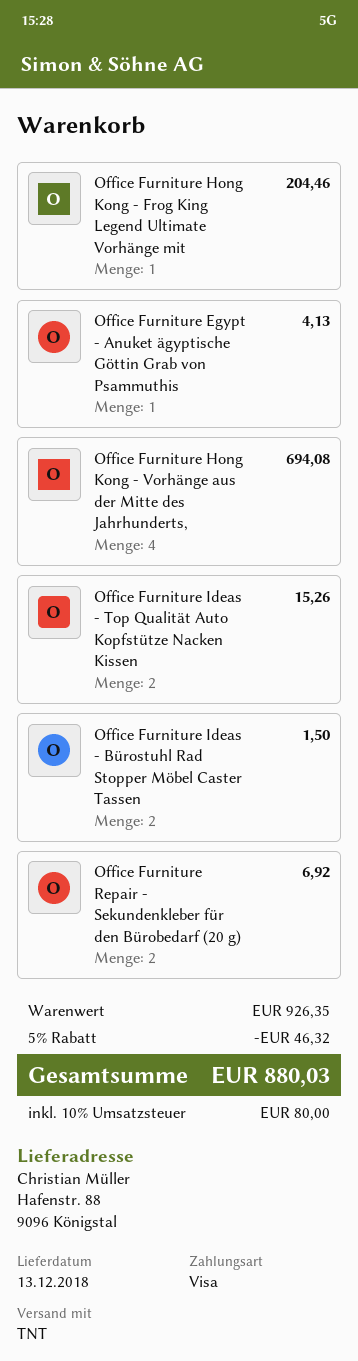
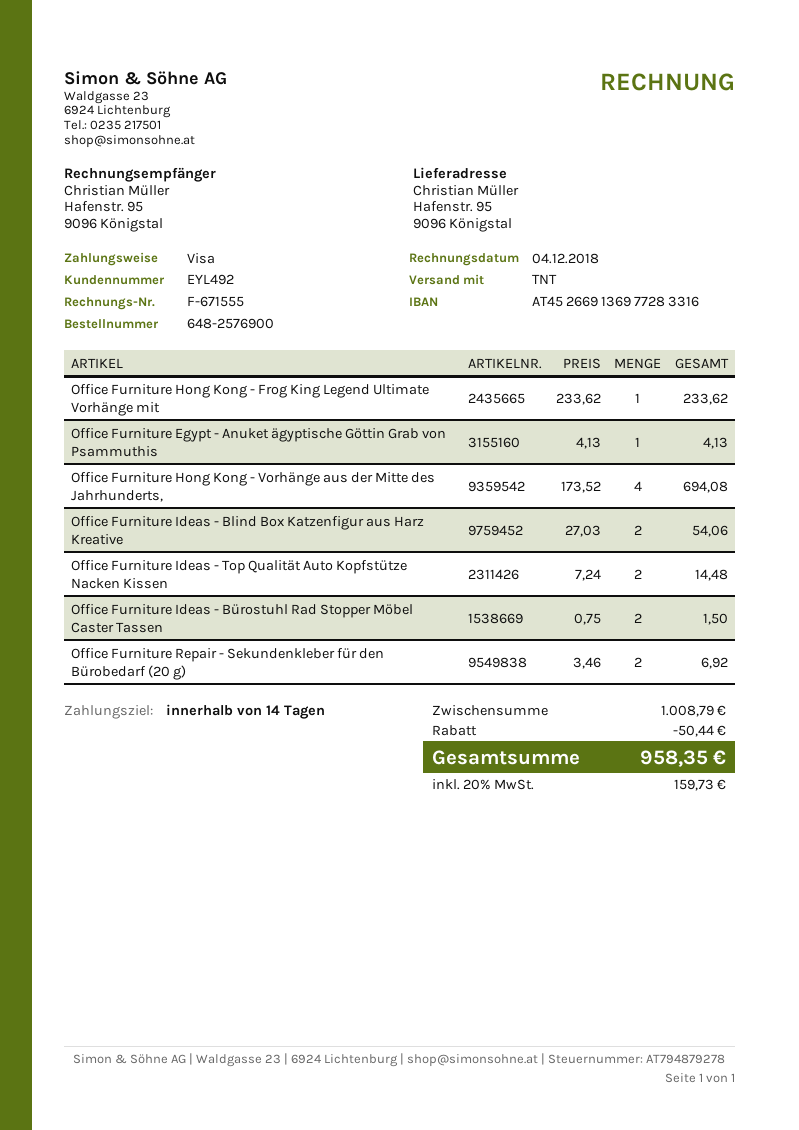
ship to: Hafenstr. 88, 9096 Königstal -> Hafenstr. 95, 9096 Königstal
Office Furniture Hong Kong - Frog King Legend Ultimate Vorhänge mit: 1 for 204.46 -> 1 for 233.62
Office Furniture Ideas - Top Qualität Auto Kopfstütze Nacken Kissen: 2 for 15.26 -> 2 for 14.48
Office Furniture Ideas - Blind Box Katzenfigur aus Harz Kreative: none -> 2 for 54.06
subtotal: 926.35 -> 1008.79
discount: 46.32 -> 50.44
tax: 10% = 80.00 -> 20% = 159.73
total: 880.03 -> 958.35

TRY IT:
Where does the word "Ideas" occur in the data? Copy every line that has it.

SOLUTION FOR THIS TASK:
Office Furniture Ideas - Top Qualität Auto Kopfstütze Nacken Kissen: 2 for 15.26 -> 2 for 14.48
Office Furniture Ideas - Blind Box Katzenfigur aus Harz Kreative: none -> 2 for 54.06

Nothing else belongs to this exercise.